То, что искусство находилось в постепенном состоянии упадка от эпохи Микеланджело до настоящего времени, должно быть признано; и мы можем разумно приписать это снижение той же причине, которой древние критики и философы приписывали порчу красноречия. Действительно, одни и те же причины, вероятно, во все времена и во все века производят одни и те же эффекты; праздность — не прикладывание тех же усилий, которые прикладывали наши великие предшественники — желание найти более короткий путь — являются общими приписываемыми причинами. Слова Петрония весьма примечательны. Противопоставляя естественную целомудренную красоту красноречия прежних веков напряженному, напыщенному стилю, бывшему тогда в моде, «ни у искусства живописи», говорит он, «не было лучшей судьбы после того, как дерзость египтян нашла кратчайший путь к исполнению столь великого искусства».

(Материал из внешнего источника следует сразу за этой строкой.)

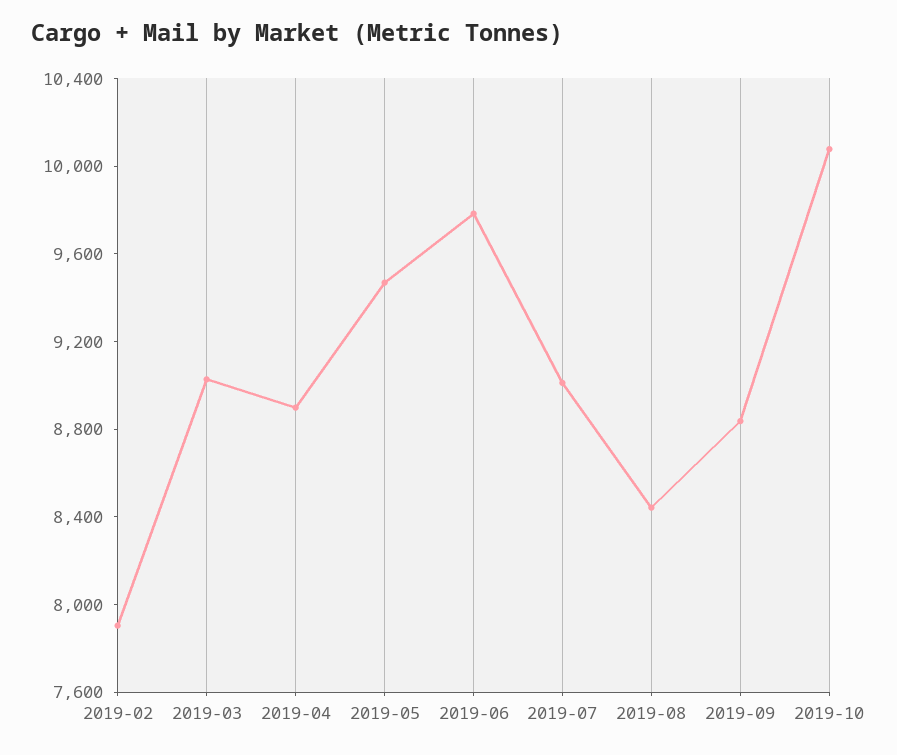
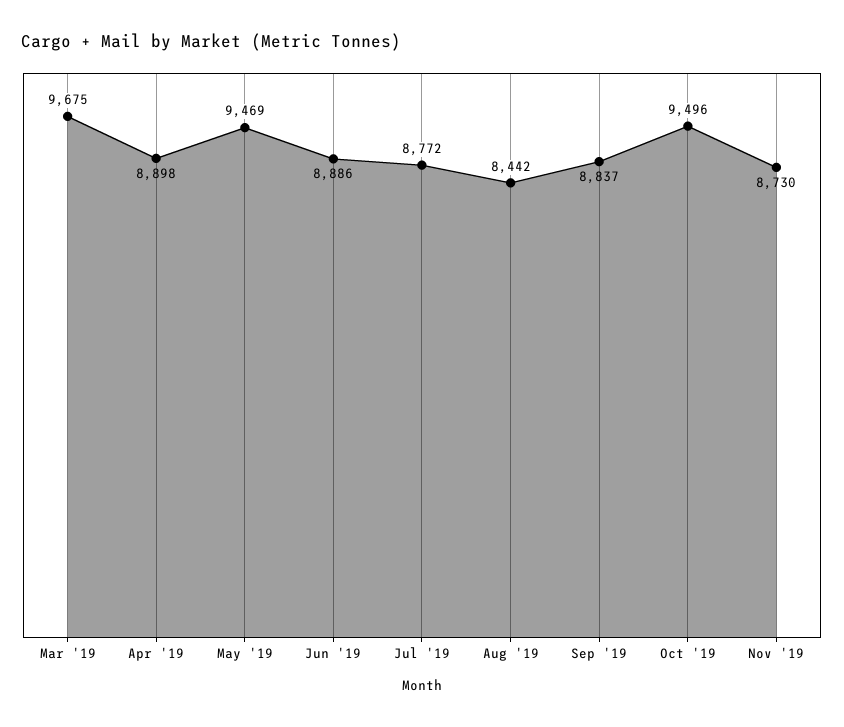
2019-02: 7900 -> none
2019-03: 9000 -> 9675
2019-06: 9800 -> 8886
2019-07: 9000 -> 8772
2019-10: 10100 -> 9496
Nov '19: none -> 8730

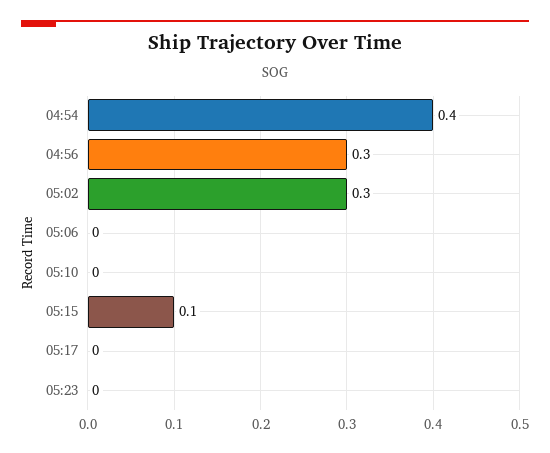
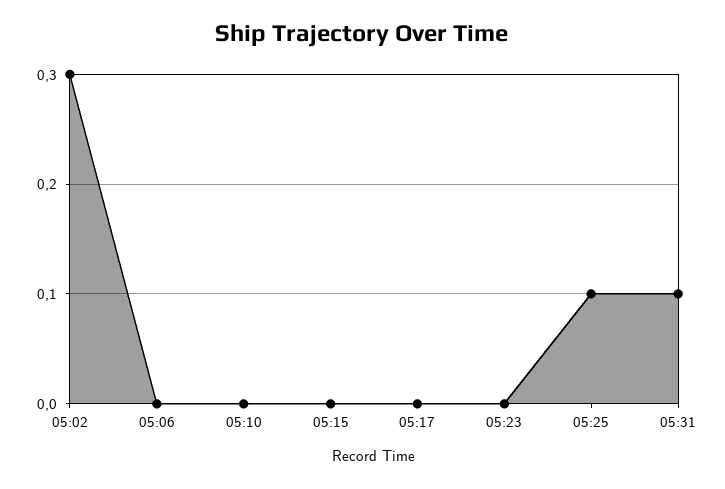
04:54: 0.4 -> none
04:56: 0.3 -> none
05:15: 0.1 -> 0
05:25: none -> 0.1
05:31: none -> 0.1

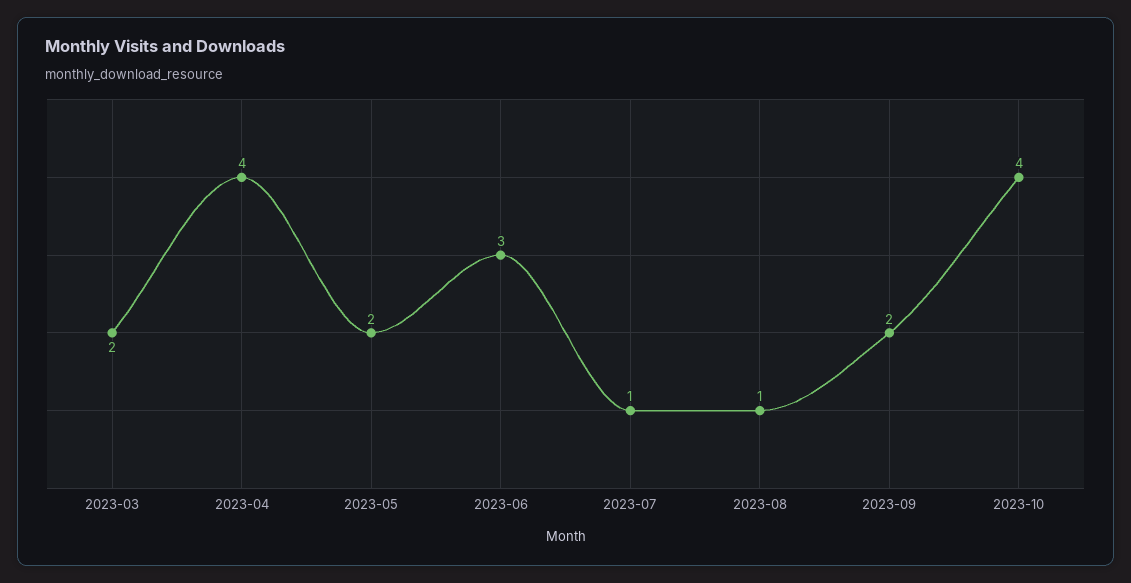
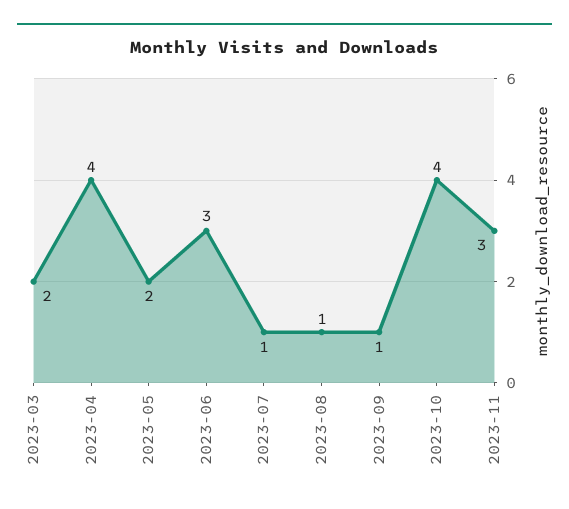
2023-09: 2 -> 1
2023-11: none -> 3

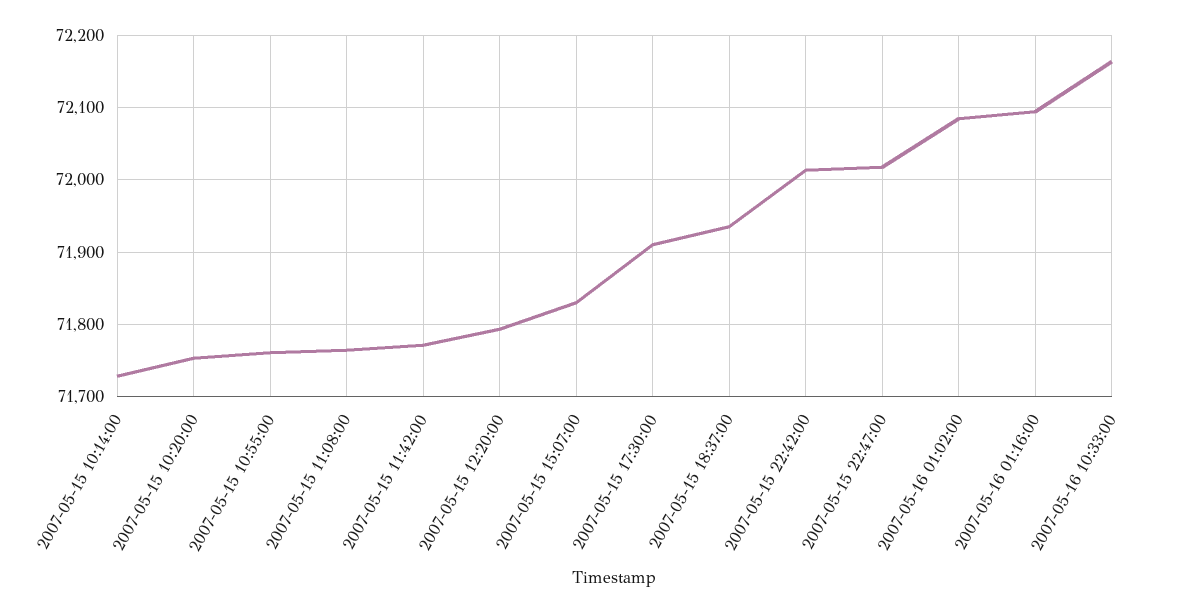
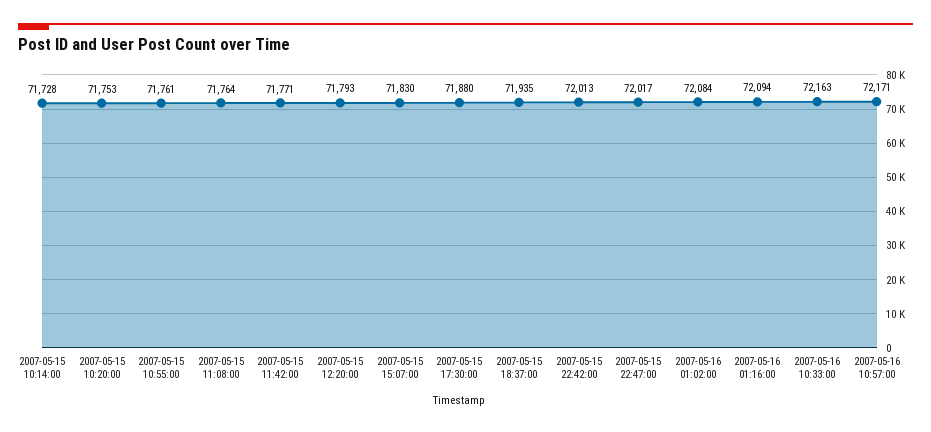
2007-05-15 17:30:00: 71910 -> 71880
2007-05-16 10:57:00: none -> 72171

Под «кратчайшим» я понимаю, что он имеет в виду способ живописи, подобный тому, который заразил стиль поздних живописцев Италии и Франции; обыденный, без мысли и с такими же малыми усилиями, работающий как по рецепту; в противоположность тому стилю, для которого даже вкус нельзя приобрести без заботы и долгого внимания, и, безусловно, силу исполнения нельзя получить без самого трудолюбивого применения.

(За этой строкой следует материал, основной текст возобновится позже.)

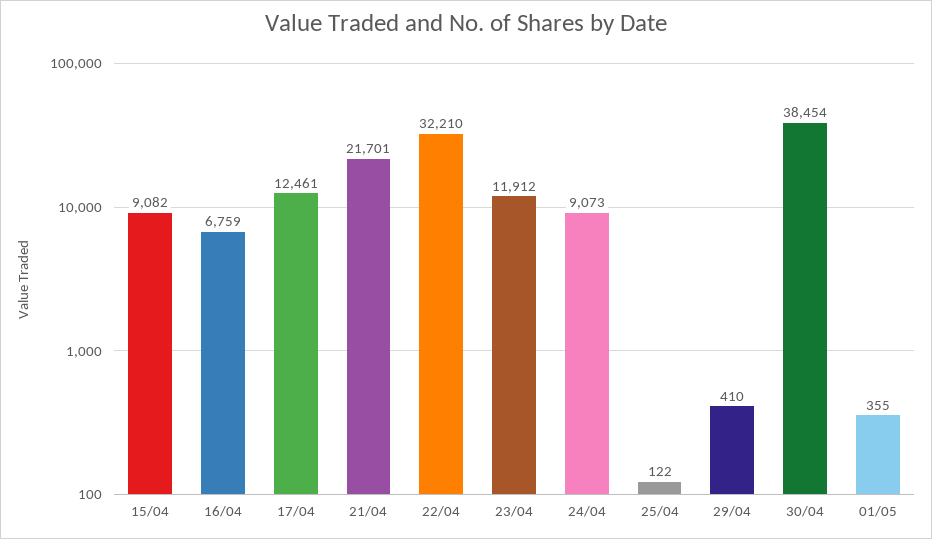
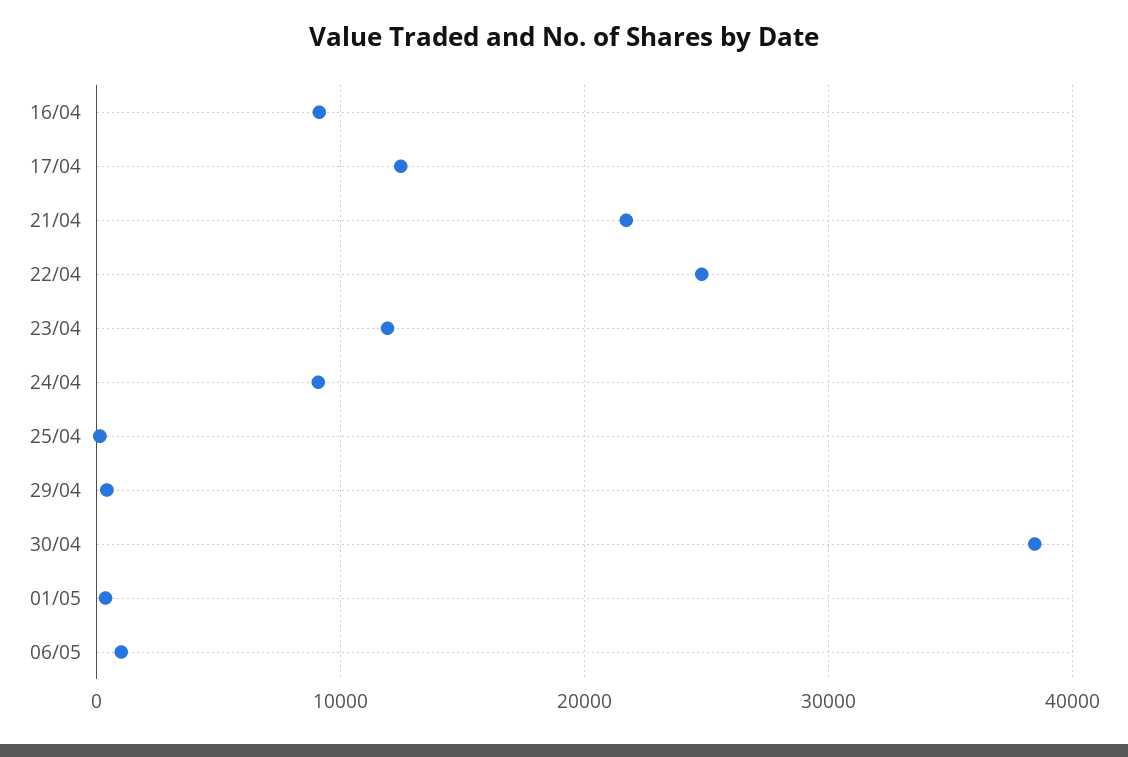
15/04: 9082 -> none
16/04: 6759 -> 9000
22/04: 32210 -> 25000
06/05: none -> 1000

Я старался стимулировать амбиции художников ступить на этот великий путь славы и, насколько мог, указал путь, который ведет к нему, и в то же время сказал им цену, за которую его можно получить. Есть древняя поговорка, что труд — это цена, которую боги установили на все ценное.

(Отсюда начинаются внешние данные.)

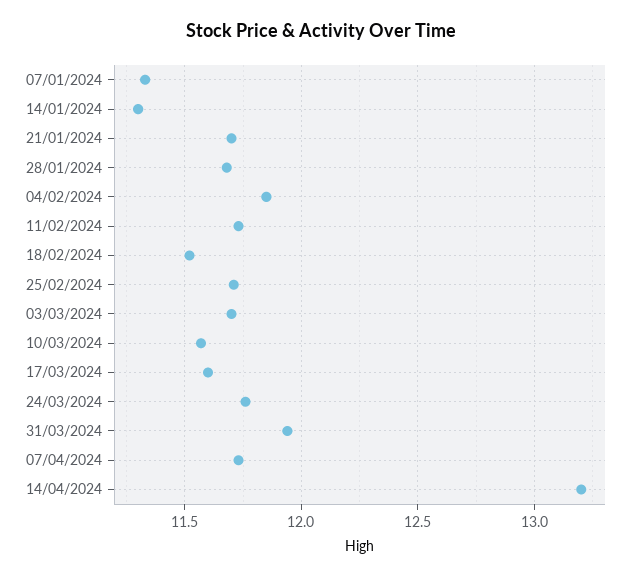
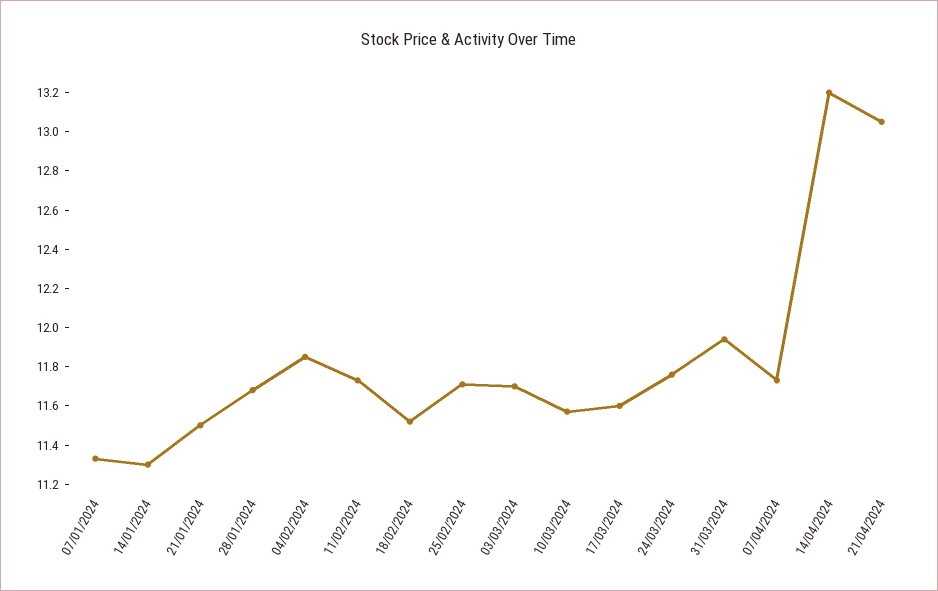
21/01/2024: 11.7 -> 11.5
21/04/2024: none -> 13.05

Великий художник, который был столь значительным предметом настоящей Беседы, отличался даже с младенчества своим неутомимым усердием; и это продолжалось всю его жизнь, пока не было предотвращено глубокой старостью. Самый бедный из людей, как он сам замечал, не трудился из необходимости больше, чем он из выбора. Действительно, из всех обстоятельств, связанных с его жизнью, он, по-видимому, не имел ни малейшего представления о том, что его искусство должно быть приобретено какими-либо иными средствами, кроме великого труда; и все же он, из всех людей, когда-либо живших, мог бы предъявить величайшие претензии на эффективность врожденного гения и вдохновения. Я не сомневаюсь, что он не счел бы за позор, если бы о нем сказали, как он сам сказал о Рафаэле, что он не обладал своим искусством от природы, а благодаря долгому изучению. Он осознавал, что великое совершенство, которого он достиг, было получено упорным трудом, и не желал, чтобы думали, что какое-либо трансцендентное мастерство, какими бы естественными ни казались его эффекты, может быть куплено по более дешевой цене, чем та, которую он заплатил за него. Это, по-видимому, было истинным направлением его наблюдения. Мы не можем предположить, что оно было сделано с каким-либо намерением принизить гений Рафаэля, о котором он всегда отзывался, как говорит Кондиви, с величайшим уважением: хотя они были соперниками, никакой такой нелиберальности не существовало между ними; и Рафаэль, со своей стороны, питал величайшее почтение к Микеланджело, как видно из речи, которая записана о нем, что он поздравлял себя и благодарил Бога за то, что родился в одну эпоху с этим живописцем.